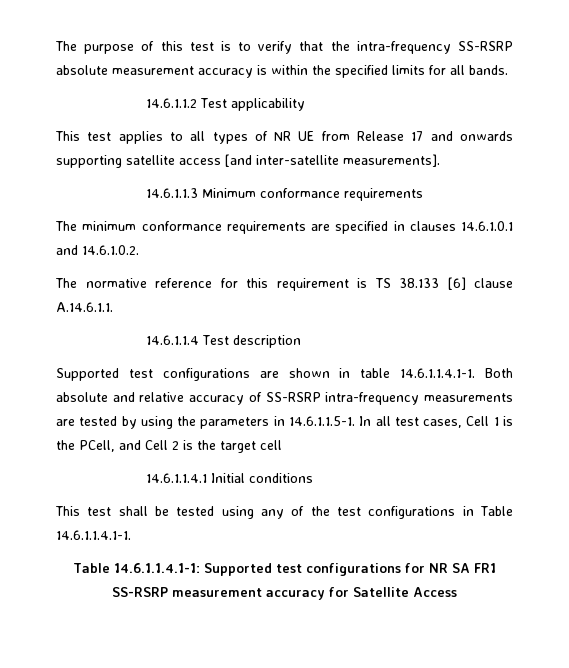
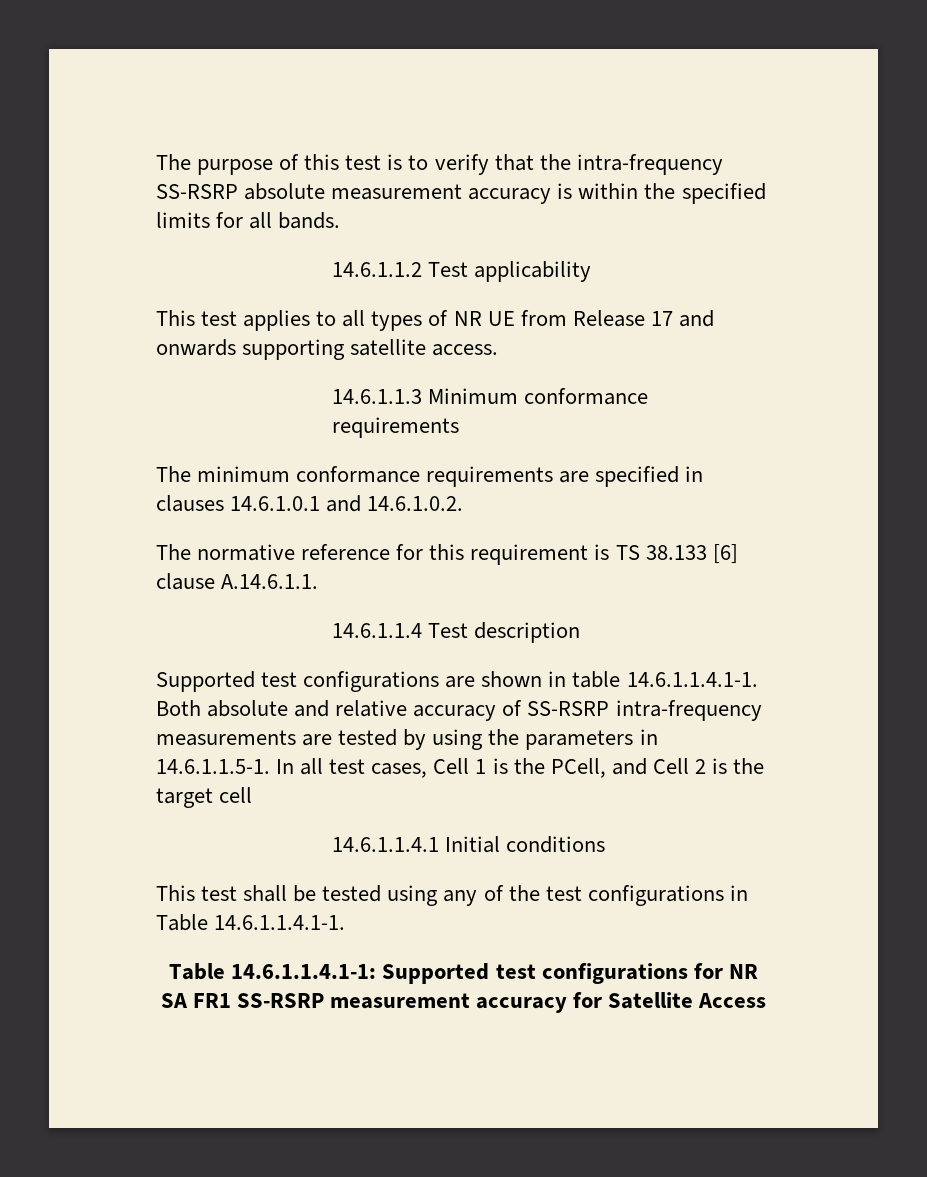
- This test applies to all types of NR UE from Release 17 and onwards supporting satellite access [and inter-satellite measurements].
+ This test applies to all types of NR UE from Release 17 and onwards supporting satellite access.

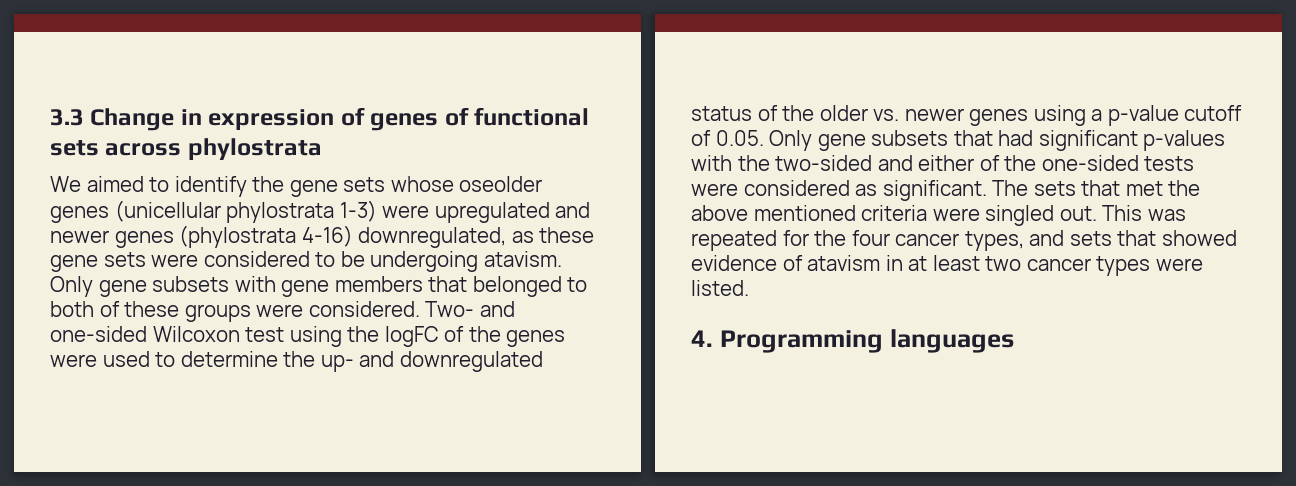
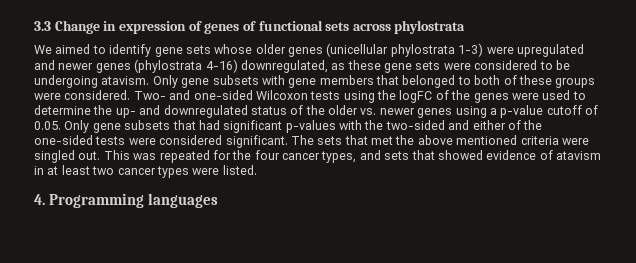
- We aimed to identify the gene sets whose oseolder genes (unicellular phylostrata 1-3) were upregulated and newer genes (phylostrata 4-16) downregulated, as these gene sets were considered to be undergoing atavism.
+ We aimed to identify gene sets whose older genes (unicellular phylostrata 1-3) were upregulated and newer genes (phylostrata 4-16) downregulated, as these gene sets were considered to be undergoing atavism.
- Two- and one-sided Wilcoxon test using the logFC of the genes were used to determine the up- and downregulated status of the older vs. newer genes using a p-value cutoff of 0.05. Only gene subsets that had significant p-values with the two-sided and either of the one-sided tests were considered as significant.
+ Two- and one-sided Wilcoxon tests using the logFC of the genes were used to determine the up- and downregulated status of the older vs. newer genes using a p-value cutoff of 0.05. Only gene subsets that had significant p-values with the two-sided and either of the one-sided tests were considered significant.

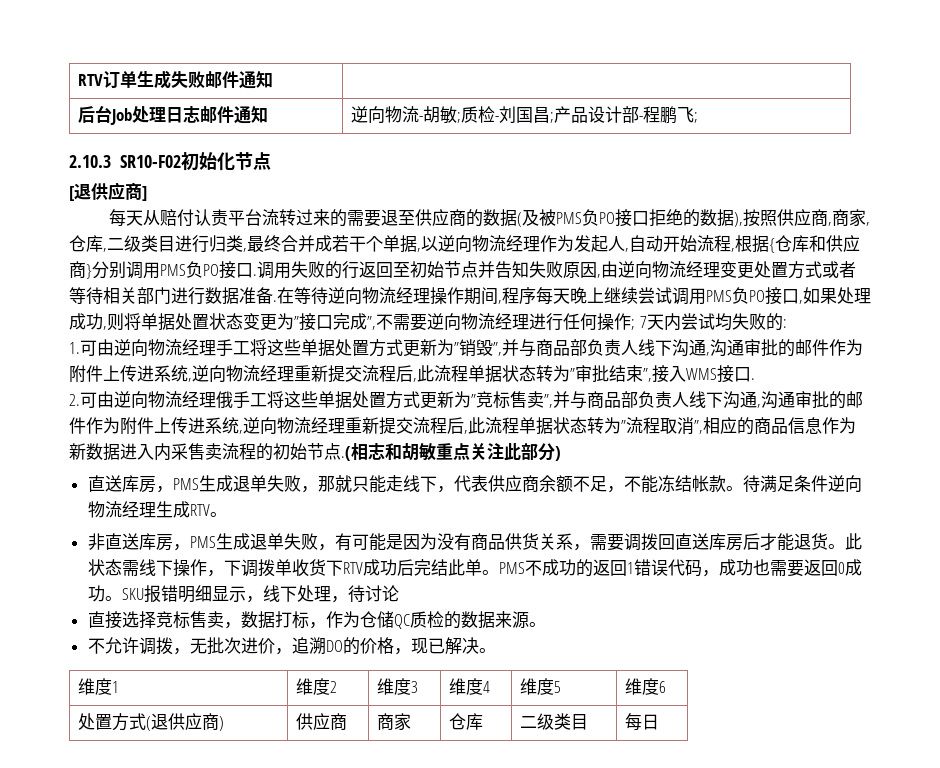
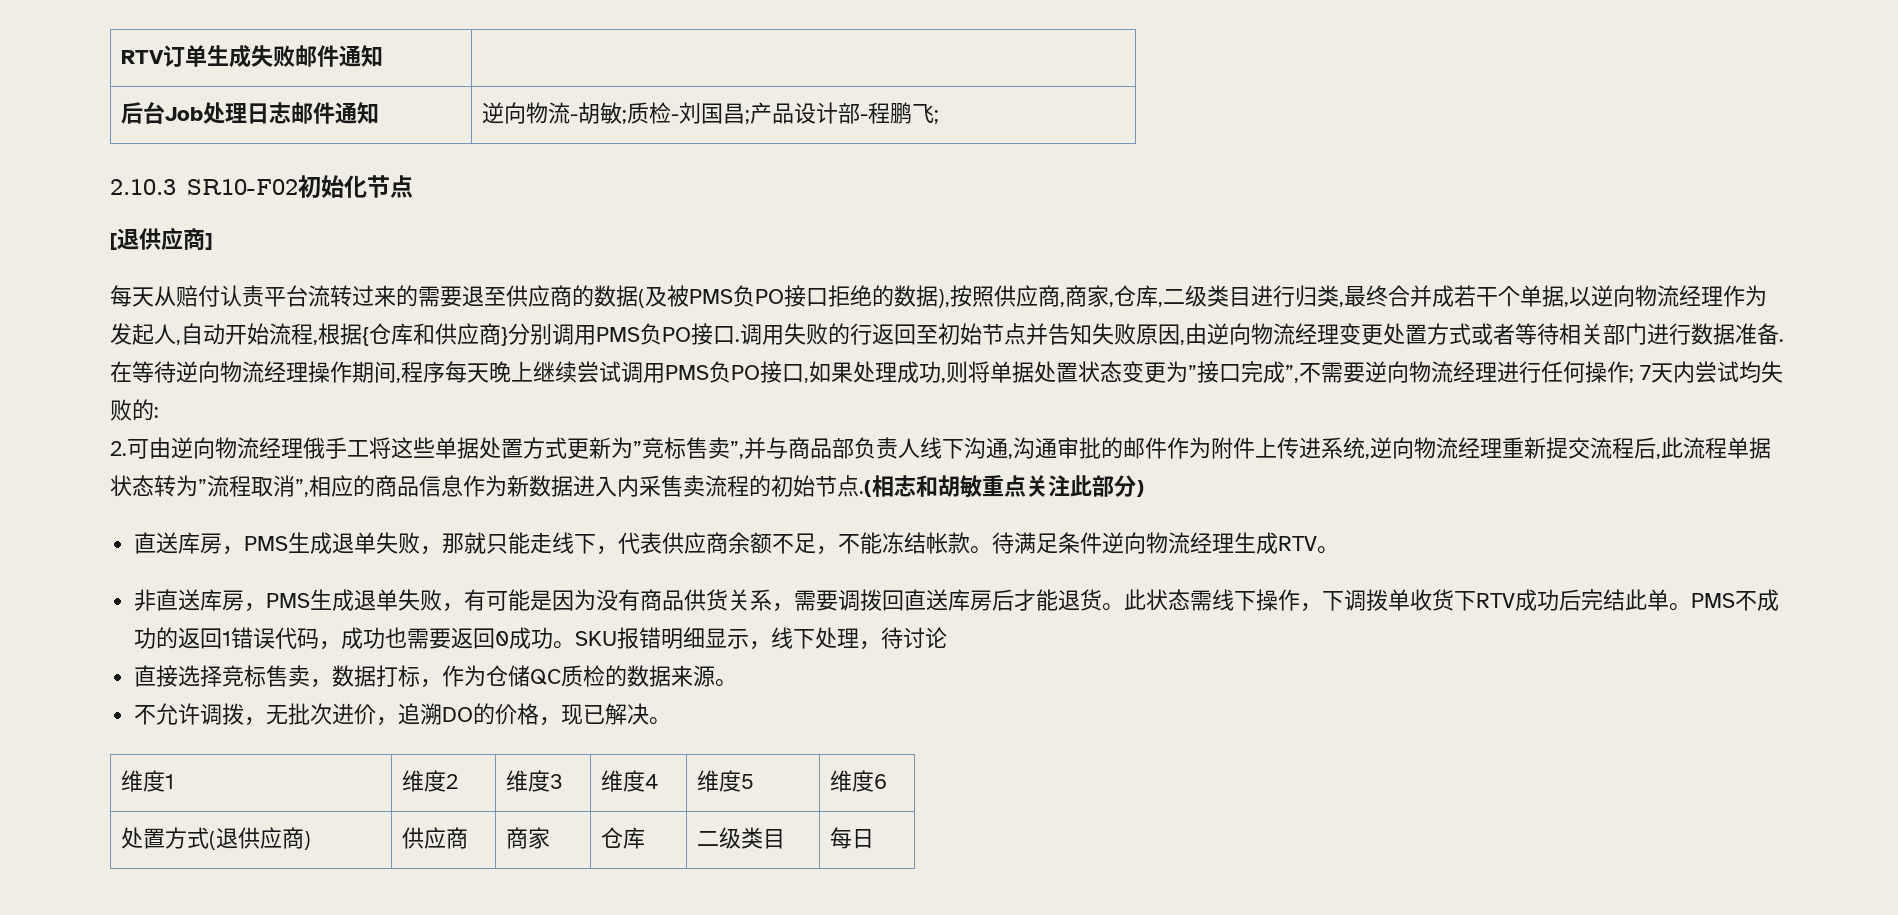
- 1.可由逆向物流经理手工将这些单据处置方式更新为”销毁”,并与商品部负责人线下沟通,沟通审批的邮件作为附件上传进系统,逆向物流经理重新提交流程后,此流程单据状态转为”审批结束”,接入WMS接口.

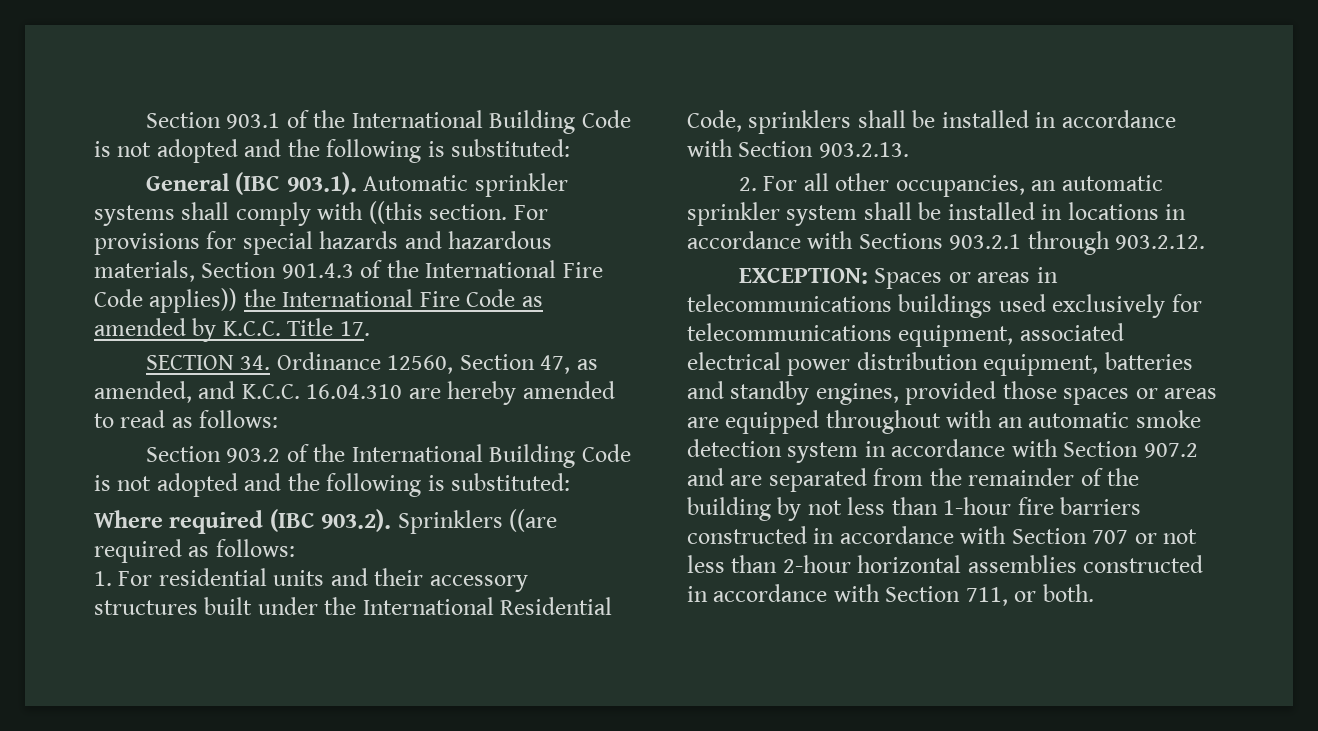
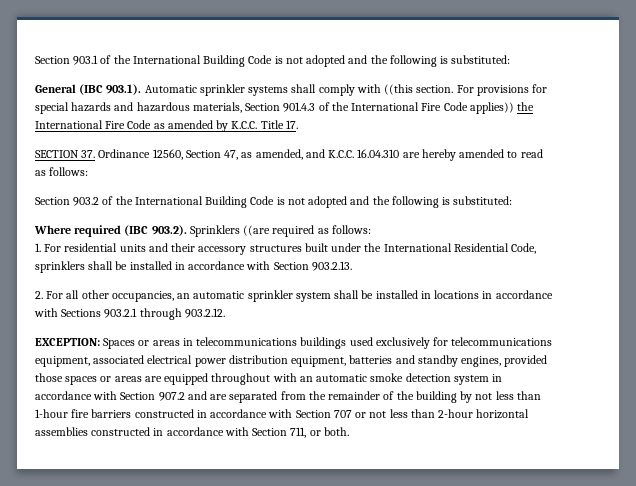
- SECTION 34. Ordinance 12560, Section 47, as amended, and K.C.C. 16.04.310 are hereby amended to read as follows:
+ SECTION 37. Ordinance 12560, Section 47, as amended, and K.C.C. 16.04.310 are hereby amended to read as follows:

* [WHAT YOU WILL DO]: Every record is to be repeated exactly, and no picture is carried over.

* [RESPONSE TO THIS TASK]:
- This test applies to all types of NR UE from Release 17 and onwards supporting satellite access [and inter-satellite measurements].
+ This test applies to all types of NR UE from Release 17 and onwards supporting satellite access.

- We aimed to identify the gene sets whose oseolder genes (unicellular phylostrata 1-3) were upregulated and newer genes (phylostrata 4-16) downregulated, as these gene sets were considered to be undergoing atavism.
+ We aimed to identify gene sets whose older genes (unicellular phylostrata 1-3) were upregulated and newer genes (phylostrata 4-16) downregulated, as these gene sets were considered to be undergoing atavism.
- Two- and one-sided Wilcoxon test using the logFC of the genes were used to determine the up- and downregulated status of the older vs. newer genes using a p-value cutoff of 0.05. Only gene subsets that had significant p-values with the two-sided and either of the one-sided tests were considered as significant.
+ Two- and one-sided Wilcoxon tests using the logFC of the genes were used to determine the up- and downregulated status of the older vs. newer genes using a p-value cutoff of 0.05. Only gene subsets that had significant p-values with the two-sided and either of the one-sided tests were considered significant.

- 1.可由逆向物流经理手工将这些单据处置方式更新为”销毁”,并与商品部负责人线下沟通,沟通审批的邮件作为附件上传进系统,逆向物流经理重新提交流程后,此流程单据状态转为”审批结束”,接入WMS接口.

- SECTION 34. Ordinance 12560, Section 47, as amended, and K.C.C. 16.04.310 are hereby amended to read as follows:
+ SECTION 37. Ordinance 12560, Section 47, as amended, and K.C.C. 16.04.310 are hereby amended to read as follows:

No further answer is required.